Fue lo que aconteció el pasado 2 de octubre con el plebiscito para refrendar el Acuerdo de La Habana. El analfabetismo político del pueblo permitió que los comentarios ligeros cruzados por mentiras y engaños de cualquier pastor de iglesia calaran más que los infinitos artículos de jurisconsultos, filósofos e intelectuales expertos en asuntos jurídicos.

Una sociedad que es incapaz de reconocer a sus interlocutores válidos, es una sociedad que está condenada a vivir en el ostracismo, en el oscurantismo de las ideas. Esta es la tragedia por la que está pasando actualmente la sociedad colombiana que, atrapada en un relativismo exagerado de ideas, está convencida que tiene la patente de corzo para expresarse de cualquier modo.

Si así se comporta el pueblo analfabeto, otro es el comportamiento de las elites cuando se sienten excluidas.

Si Colombia no ha conocido la paz seguramente es porque el grueso de su sociedad poco le ha importado. Visto de este modo la paz sería tema del país político y no del grueso de la sociedad, así esta sea llamada para que se exprese en las urnas como sucedió el pasado 2 de octubre.

El siglo XIX  fue un siglo de permanente guerras civiles que nunca conoció la paz. Al grueso de la sociedad nunca le importó el devenir del país. La paz la hacían las elites políticas y guerreristas,  y cuando una fracción de ella no estaba de acuerdo con lo pactado, se armaban de nuevo hasta los dientes para emprender una nueva guerra. Esta fue la tragedia que vivió el siglo XIX.

Podríamos decir que el siglo XX y lo que va del siglo XXI ha sido, y es, un remedo del siglo XIX. Lo pactado en La Habana fue un acuerdo entre elites. Las Farc, por un  lado, y el gobierno, por el otro.

No obstante, diversos sectores sociales que se sintieron excluidos, movieron a sus bases para que se pronunciaran en contra del plebiscito generando más que una opinión jurídica un hecho político. Es decir, el pasado 2 de octubre, el pueblo se expresó políticamente más no jurídicamente.
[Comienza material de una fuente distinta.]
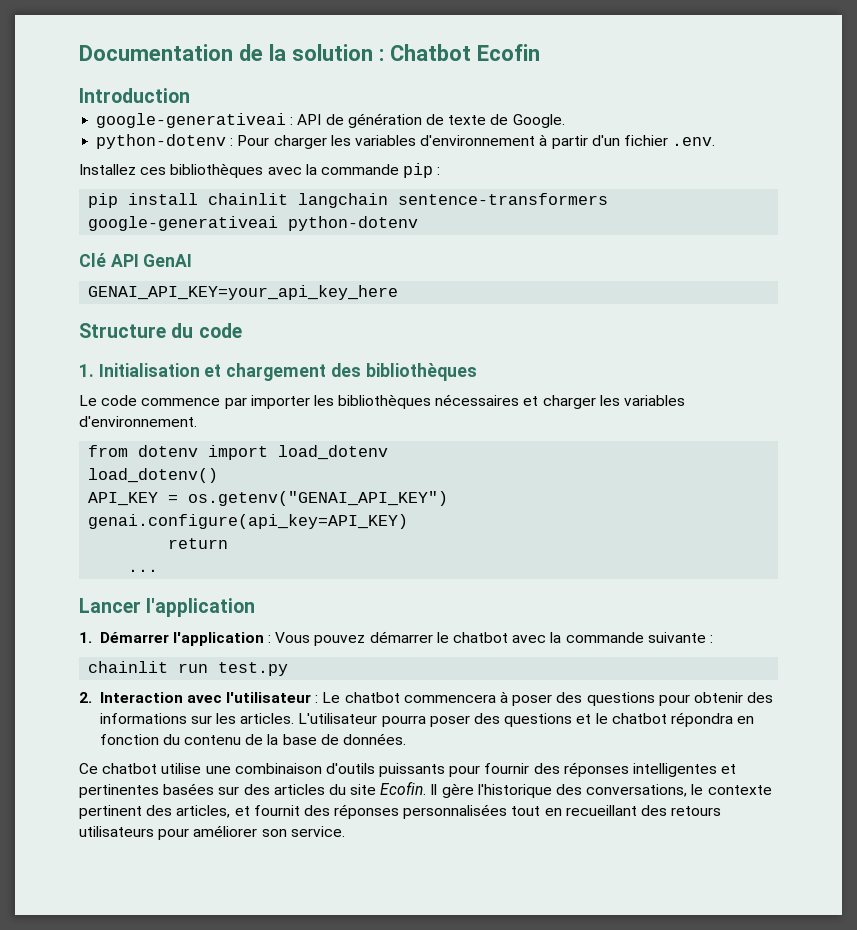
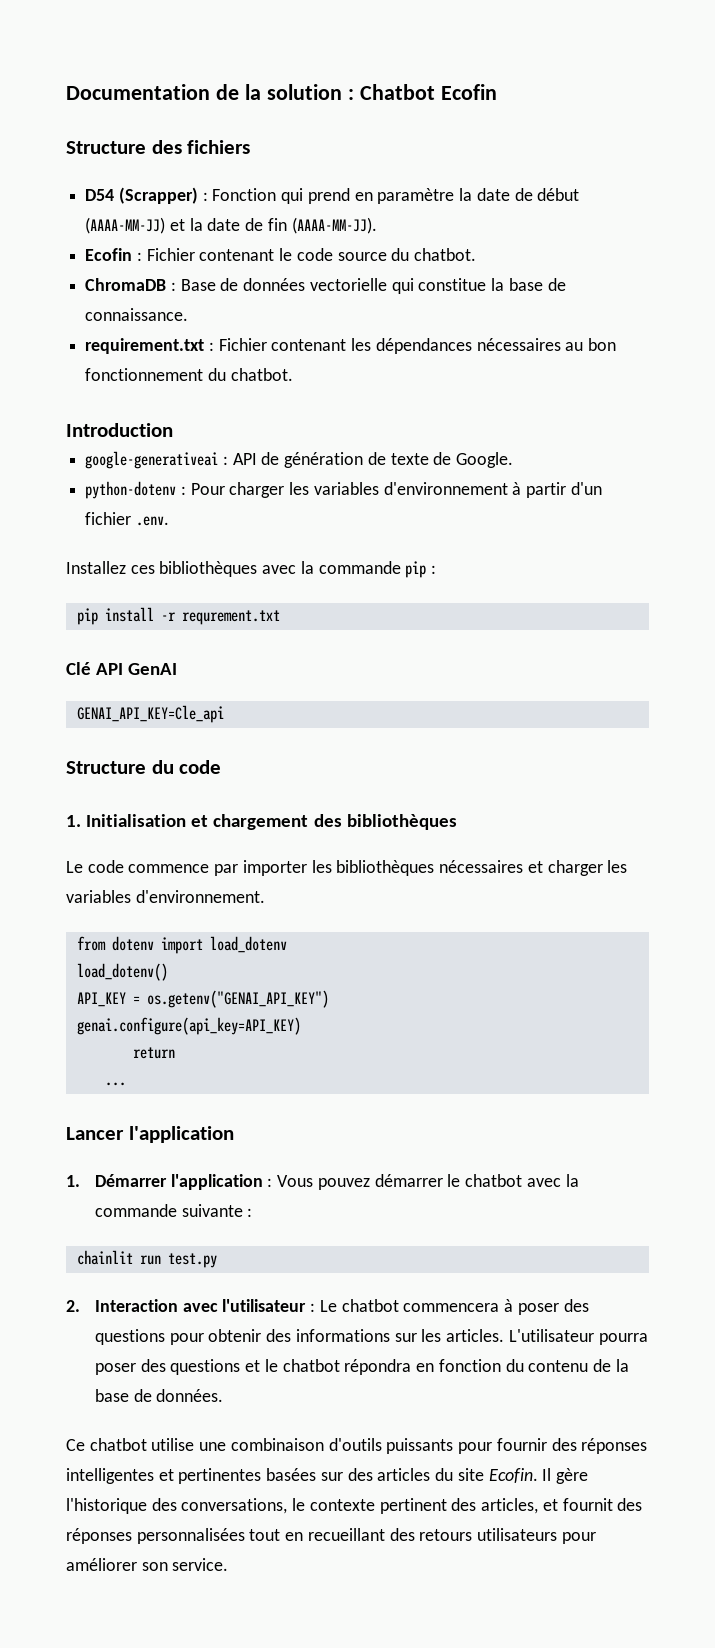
+ Structure des fichiers
+ D54 (Scrapper) : Fonction qui prend en paramètre la date de début (AAAA-MM-JJ) et la date de fin (AAAA-MM-JJ).
+ Ecofin : Fichier contenant le code source du chatbot.
+ ChromaDB : Base de données vectorielle qui constitue la base de connaissance.
+ requirement.txt : Fichier contenant les dépendances nécessaires au bon fonctionnement du chatbot.
- pip install chainlit langchain sentence-transformers google-generativeai python-dotenv
+ pip install -r requrement.txt
- GENAI_API_KEY=your_api_key_here
+ GENAI_API_KEY=Cle_api

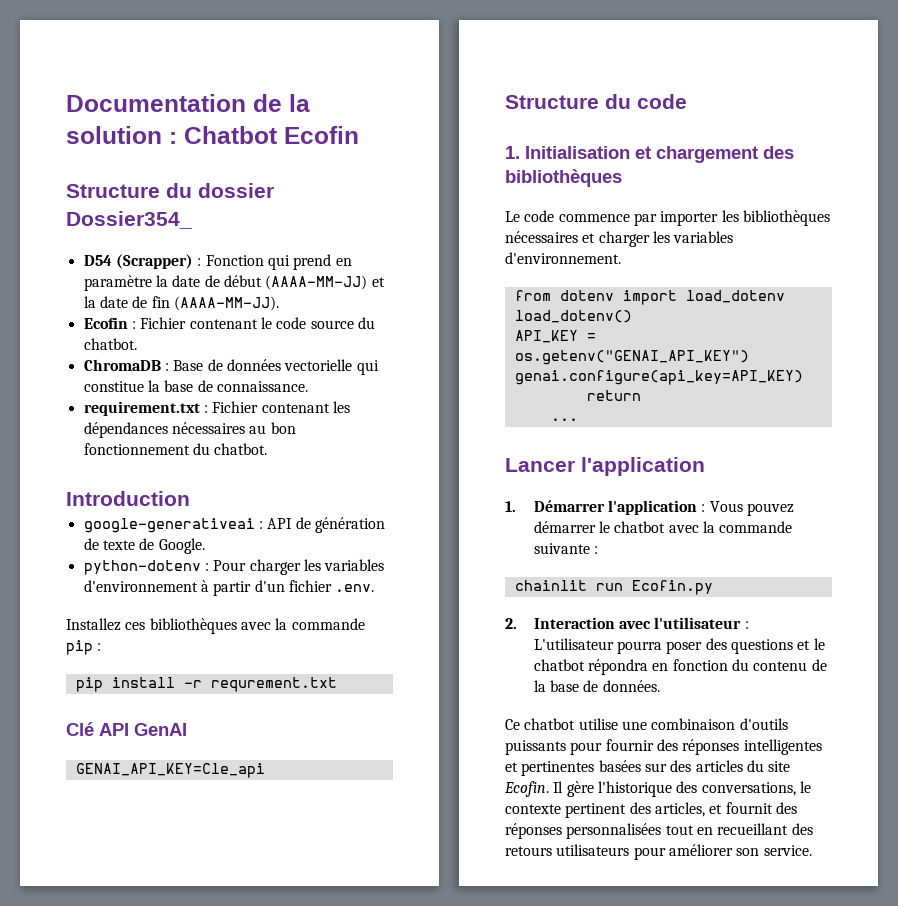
- Structure des fichiers
+ Structure du dossier Dossier354_
- chainlit run test.py
+ chainlit run Ecofin.py
- 2. Interaction avec l'utilisateur : Le chatbot commencera à poser des questions pour obtenir des informations sur les articles. L'utilisateur pourra poser des questions et le chatbot répondra en fonction du contenu de la base de données.
+ 2. Interaction avec l'utilisateur : L'utilisateur pourra poser des questions et le chatbot répondra en fonction du contenu de la base de données.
Ahora bien, si los efectos de este hecho político  son contrarios a la sapiencia jurídica es un deber del Estado someterlo a lo que dice la Constitución. La explicación es muy sencilla. No estamos en los tiempos de Rousseau y de la Revolución Francesa donde la voluntad del pueblo era absoluta. Hoy en día no todo lo que dice el pueblo es palabra de Dios.

Por fortuna la jurisprudencia internacional ha sometido a los Estados a cumplir  con ese ordenamiento jurídico. El Acuerdo de La Habana, dicho por eminentes juristas internacionales, tiene esa virtud. Por tanto lo acordado por el gobierno y las Farc no se puede entender como un desconocimiento de ese orden internacional, sino que está acorde con el.

Por tanto, el Estado y sus poderes que lo conforman —incluyendo esas elites excluidas— deberían acatar y refrendar lo pactado en La Habana. Sin embargo, el hecho político podría dar al lastre con el Acuerdo de La Habana y volver de nuevo al infierno de la guerra.